IRES-DHFR PCR data was normalized to the quantities of DNA
estimated by PCR for .beta.-actin.
[0110] DNA was extracted from CD34.sup.+ cells from three different
MPB donors 72 hours post-transduction. The samples analyzed were a
subset of the donors assayed in the SCID-hu bone model. Samples
were run four times in duplicate to determine the mean percentage
of cells marked with IRES-DHFR transgene at the beginning of the
long term assays (FIG. 2A). Transgene marking was not significantly
different for MoMLV-SAR, MSCV1 and MSCV1-SAR vectors (37-49%).

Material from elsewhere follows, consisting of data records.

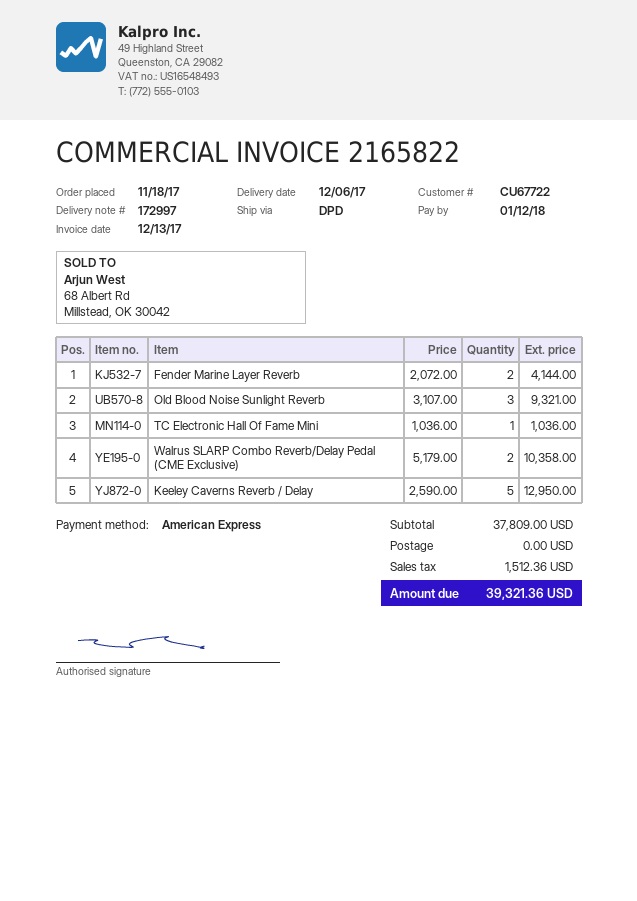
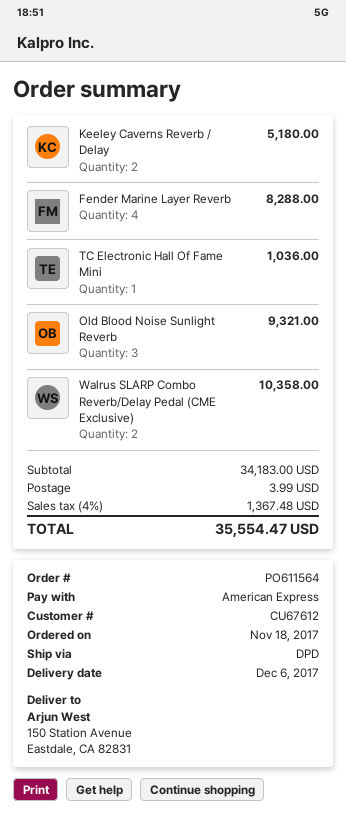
customer number: CU67722 -> CU67612
Fender Marine Layer Reverb: 2 for 4144.00 -> 4 for 8288.00
Keeley Caverns Reverb / Delay: 5 for 12950.00 -> 2 for 5180.00
subtotal: 37809.00 -> 34183.00
shipping: 0.00 -> 3.99
tax: 1512.36 -> 1367.48
total: 39321.36 -> 35554.47

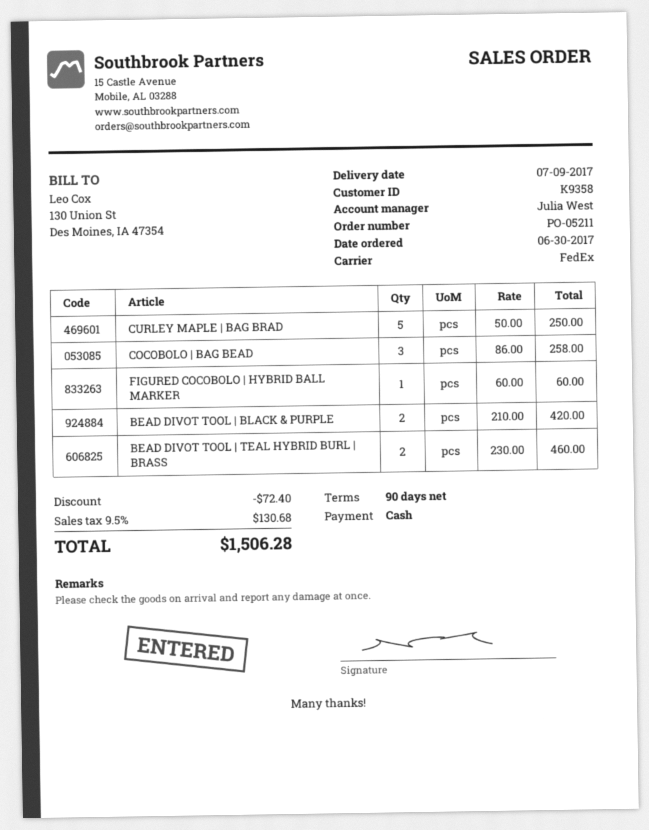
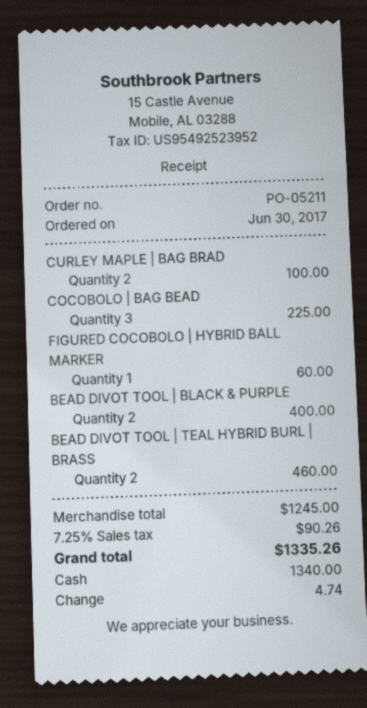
CURLEY MAPLE | BAG BRAD: 5 for 250.00 -> 2 for 100.00
COCOBOLO | BAG BEAD: 3 for 258.00 -> 3 for 225.00
BEAD DIVOT TOOL | BLACK & PURPLE: 2 for 420.00 -> 2 for 400.00
discount: 72.40 -> none
tax: 9.5% = 130.68 -> 7.25% = 90.26
total: 1506.28 -> 1335.26

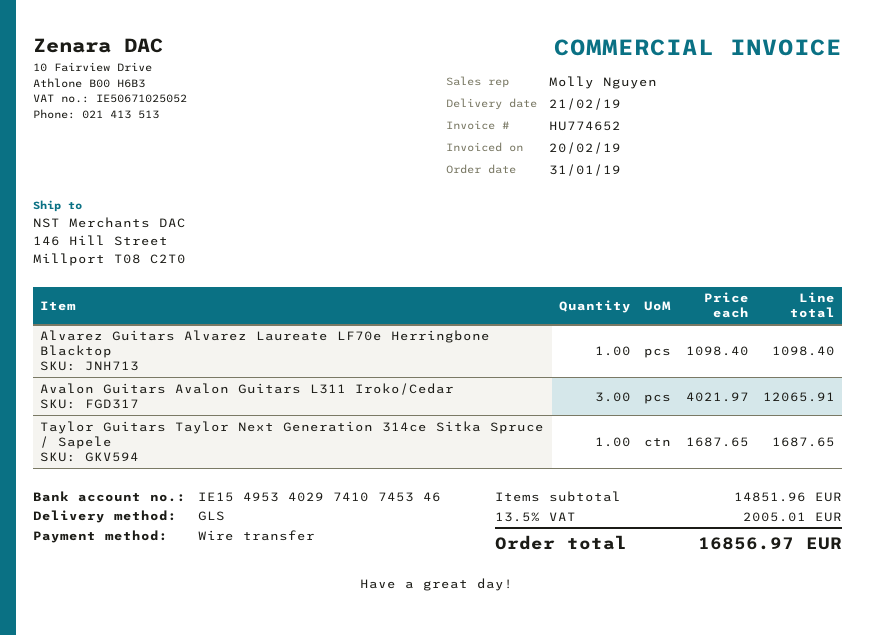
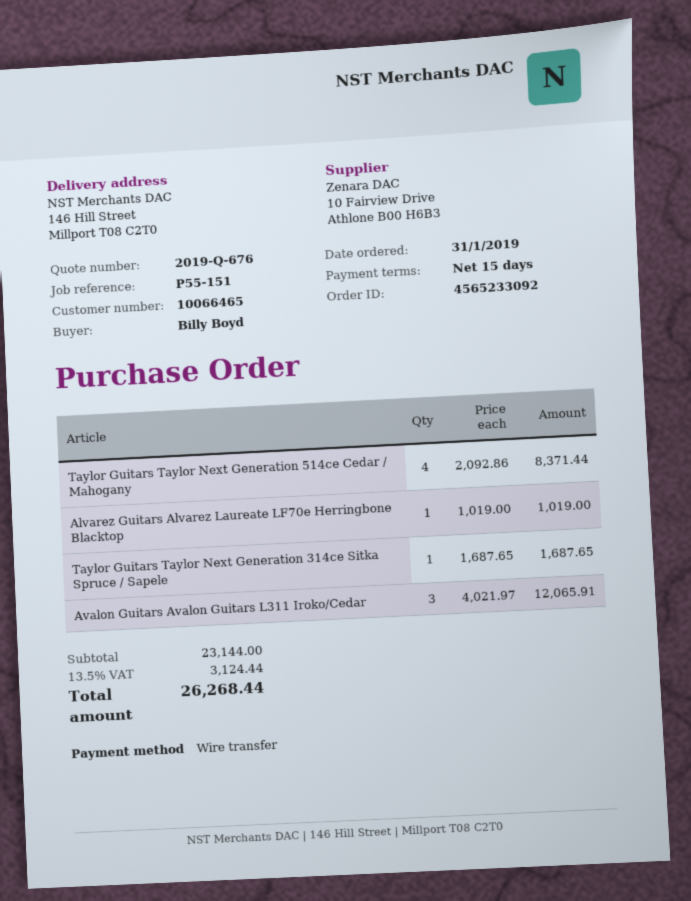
Alvarez Guitars Alvarez Laureate LF70e Herringbone Blacktop: 1 x 1098.40 = 1098.40 -> 1 x 1019.00 = 1019.00
Taylor Guitars Taylor Next Generation 514ce Cedar / Mahogany: none -> 4 x 2092.86 = 8371.44
subtotal: 14851.96 -> 23144.00
tax: 13.5% = 2005.01 -> 13.5% = 3124.44
total: 16856.97 -> 26268.44

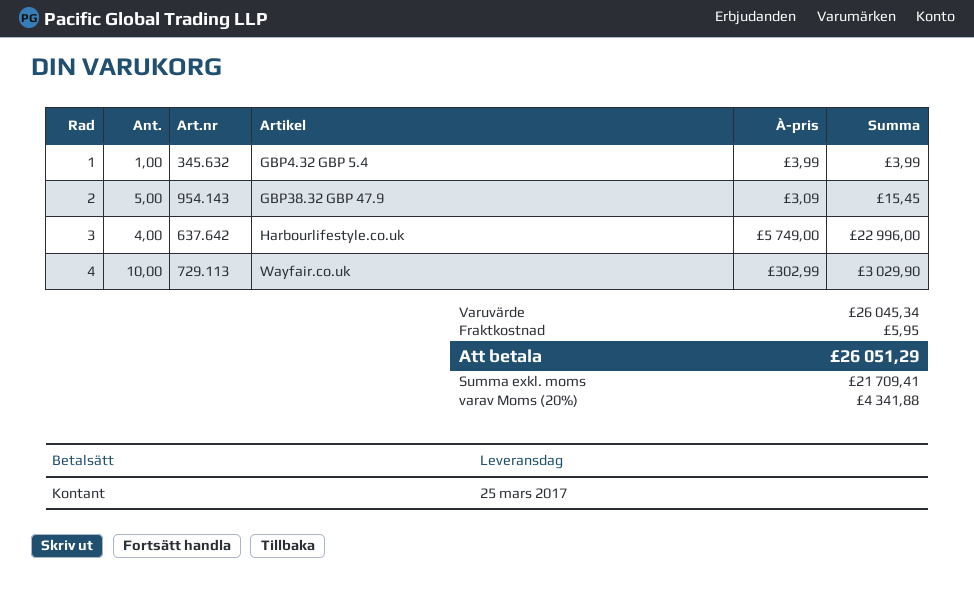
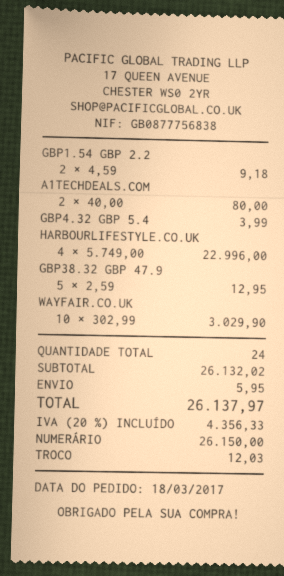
GBP38.32 GBP 47.9: 5 x 3.09 = 15.45 -> 5 x 2.59 = 12.95
GBP1.54 GBP 2.2: none -> 2 x 4.59 = 9.18
A1TECHDEALS.COM: none -> 2 x 40.00 = 80.00
subtotal: 26045.34 -> 26132.02
tax: 20% = 4341.88 -> 20% = 4356.33
total: 26051.29 -> 26137.97

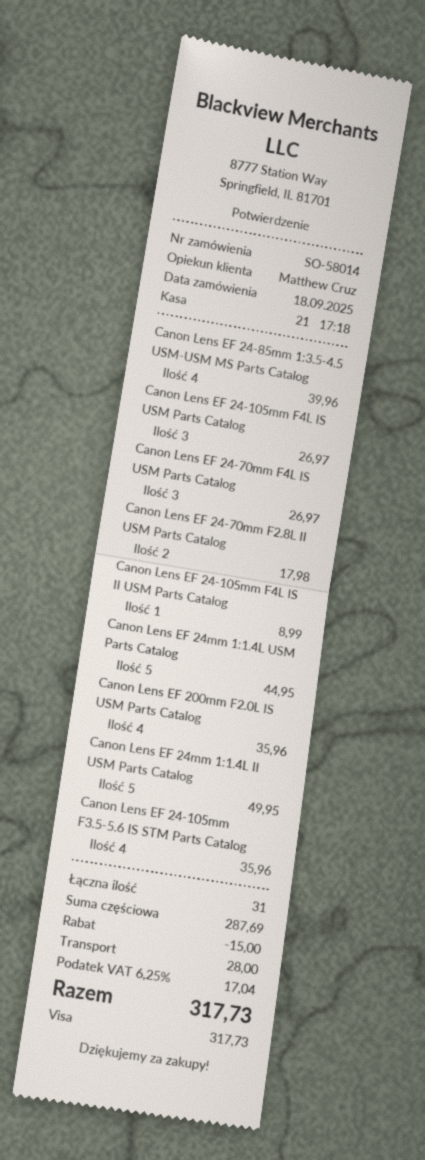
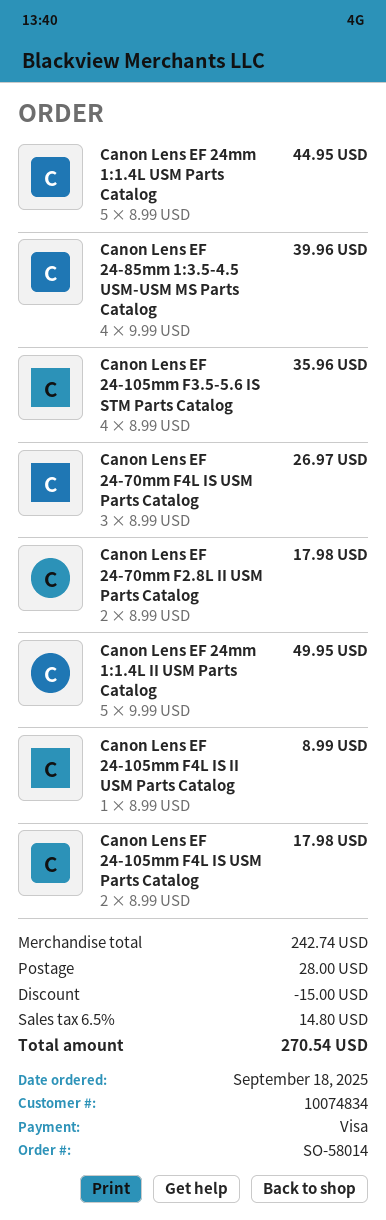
Canon Lens EF 24-105mm F4L IS USM Parts Catalog: 3 for 26.97 -> 2 for 17.98
Canon Lens EF 200mm F2.0L IS USM Parts Catalog: 4 for 35.96 -> none
subtotal: 287.69 -> 242.74
tax: 6.25% = 17.04 -> 6.5% = 14.80
total: 317.73 -> 270.54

However, the MoMLV supernatant appeared to be of superior quality,
since it gave significantly higher mean transgene marking of
74.5%.
[0111] NGFR Expression 72 Hours Following Retroviral
Transduction
[0112] FIG. 2B shows the comparison of NGFR expression at day 6 for
the same three MPB CD34.sup.+ samples tested by PCR. The ratio of
NGFR expression among total cells over IRES-DHFR gene marking was
not significantly different for MSCV1 and MSCV1-SAR (0.48 and 0.52,
respectively). For MoMLV, the ratio was only 0.35, compared to 0.45
for MoMLV-SAR, i.e. the proportion of marked cells with transgene
expression was lower for MoMLV at this early timepoint.
[0113] End-point PCR Analysis of DHFR Gene Marking of LTC-CFC
[0114] Comparison of the percent gene delivery to primitive LTC-CFC
is shown in FIG. 2C. MoMLV (96%)>MSCV1-SAR (87%)>MoMLV-SAR
(70%)>MSCV1 (68%). The maximum difference in gene marking of
primitive hematopoietic progenitors from our original CD34.sup.+
cell populations, was thus 1.4 fold.
[0115] NGFR Transgene Expression Among Progeny of Primitive
Hematopoietic Progenitors Following 5 Week Stromal Culture
[0116] Analysis of NGFR expression of cell subsets harvested from 5
week stromal cultures is shown in FIG. 3A (n=6). Comparing the
vector backbones in the absence of SAR, the only significant
difference was NGFR expression by a much higher percentage of B
lymphoid cells using MSCV1 (7.8%) versus MoMLV vector (1.4%)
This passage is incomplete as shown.